*** INPUT FOR THIS TASK

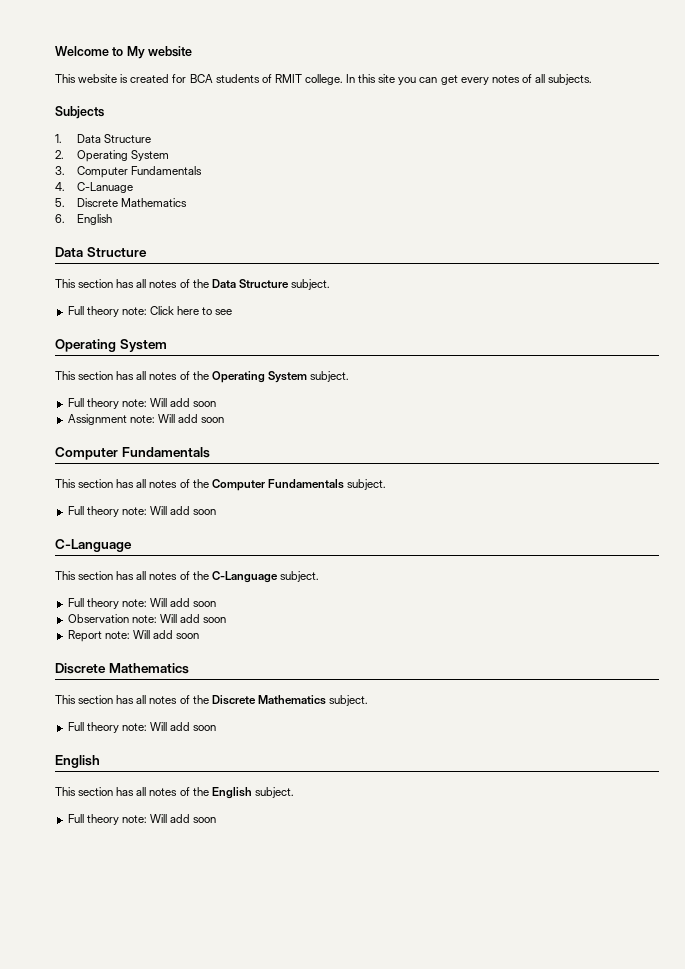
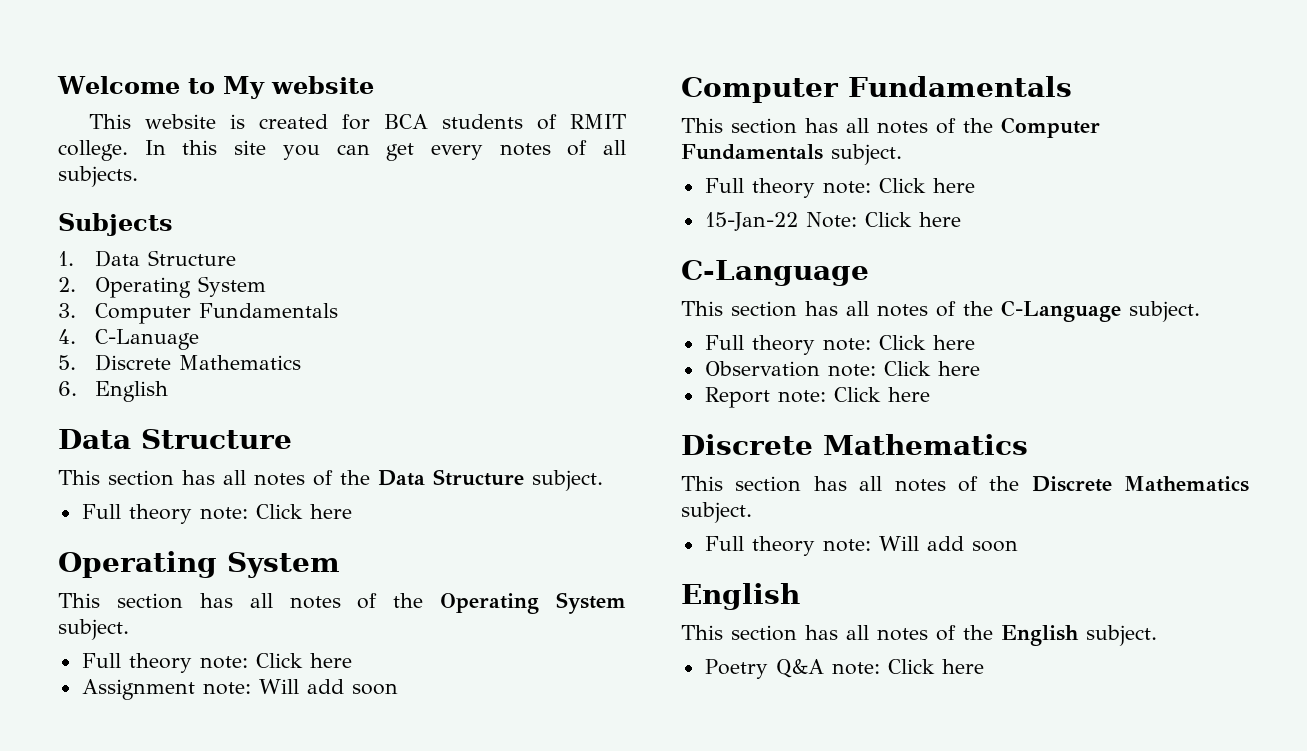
[202,307,233,315] to see -> (352, 511) none
[149,398,217,407] Will add soon -> [255,653,352,668] Click here
[149,506,217,515] Will add soon -> [878,178,975,193] [704,212,961,231] Click here // 15-Jan-22 Note: Click here
[149,598,217,607] Will add soon -> [878,335,975,350] Click here
[159,614,227,623] Will add soon -> [883,361,980,376] Click here
[132,630,200,639] Will add soon -> [833,387,930,402] Click here
[67,814,217,825] Full theory note: Will add soon -> [704,659,984,679] Poetry Q&A note: Click here

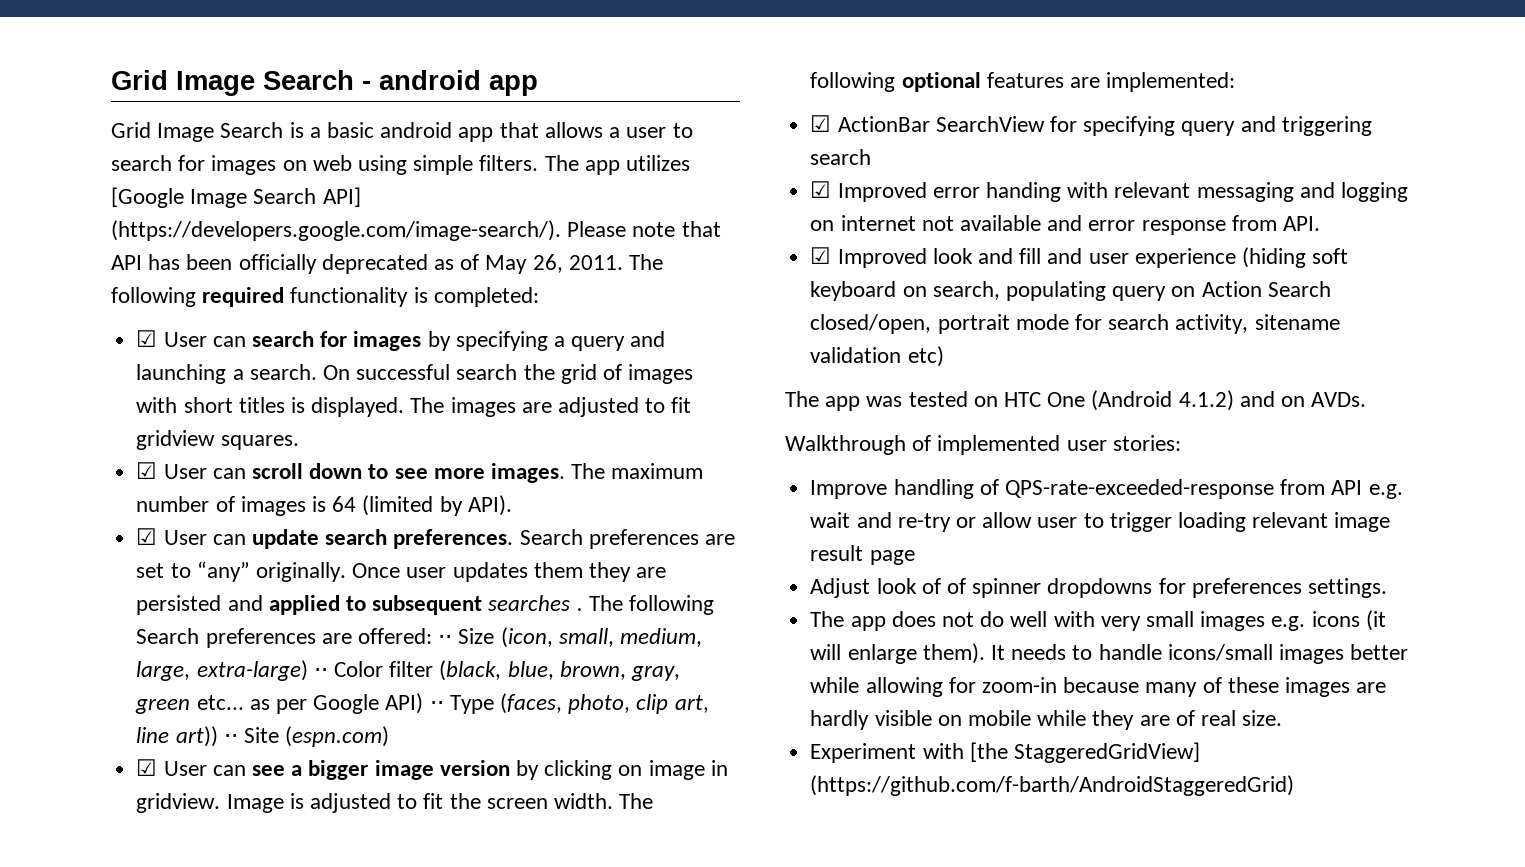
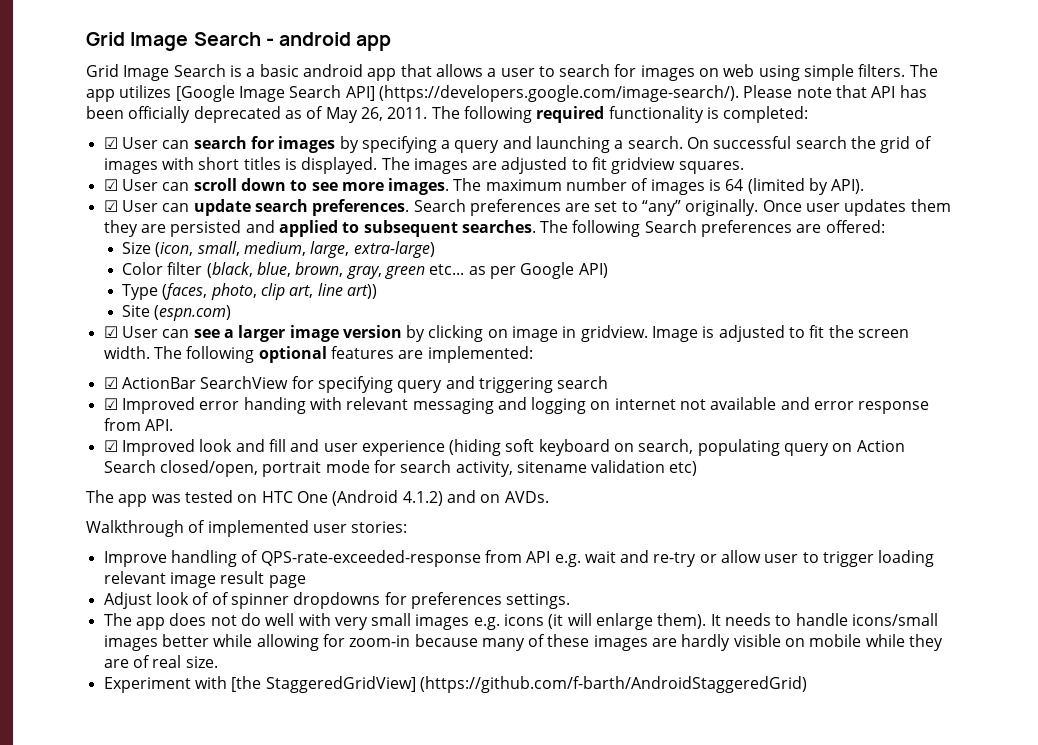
[488,595,583,611] searches . -> [461,220,536,233] searches.
[438,635,453,644] ⋅⋅ -> (885, 226) //
[313,668,328,677] ⋅⋅ -> (435, 249) //
[429,701,444,710] ⋅⋅ -> (608, 270) //
[223,734,238,743] ⋅⋅ -> (377, 291) //
[308,760,369,780] bigger -> [238,325,286,342] larger

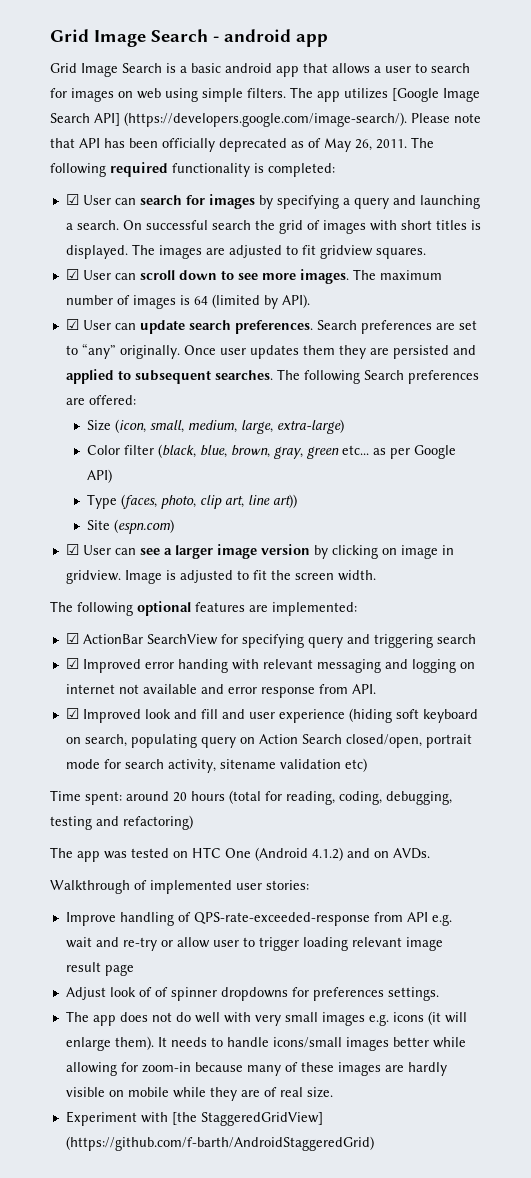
(150, 352) none -> (376, 575) //
(698, 468) none -> [50,790,452,805] [50,815,193,830] // Time spent: around 20 hours (total for reading, coding, debugging, testing and refactoring)

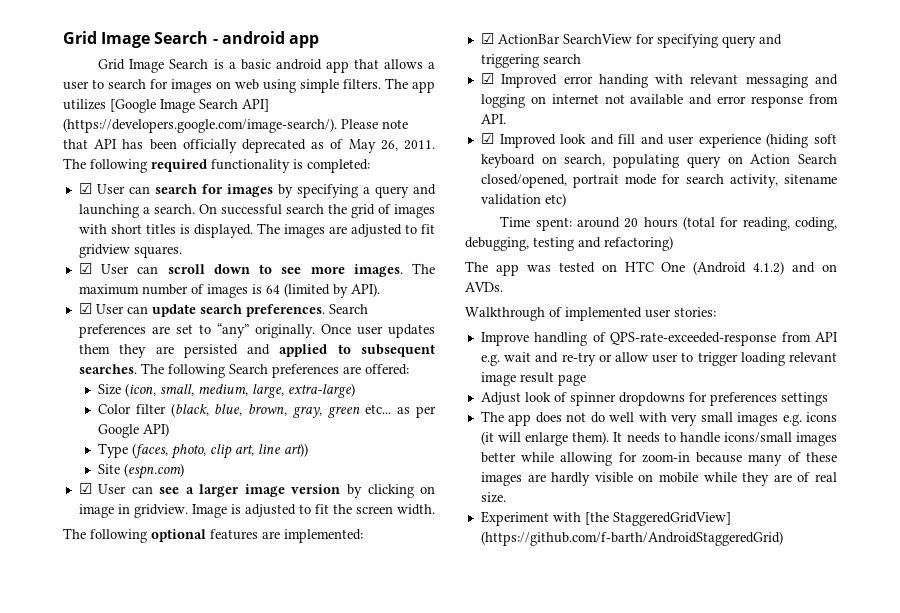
[345,734,422,748] closed/open, -> [480,174,567,188] closed/opened,
[154,987,168,997] of -> (567, 397) none
[387,987,439,1001] settings. -> [780,392,828,406] settings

******

EXERCISE OBJECTIVE: Leave out the pictures and copy exactly the lines from the one with "[488,595,583,611] searches ." through the last line of the records above.

REPLY:
[488,595,583,611] searches . -> [461,220,536,233] searches.
[438,635,453,644] ⋅⋅ -> (885, 226) //
[313,668,328,677] ⋅⋅ -> (435, 249) //
[429,701,444,710] ⋅⋅ -> (608, 270) //
[223,734,238,743] ⋅⋅ -> (377, 291) //
[308,760,369,780] bigger -> [238,325,286,342] larger

(150, 352) none -> (376, 575) //
(698, 468) none -> [50,790,452,805] [50,815,193,830] // Time spent: around 20 hours (total for reading, coding, debugging, testing and refactoring)

[345,734,422,748] closed/open, -> [480,174,567,188] closed/opened,
[154,987,168,997] of -> (567, 397) none
[387,987,439,1001] settings. -> [780,392,828,406] settings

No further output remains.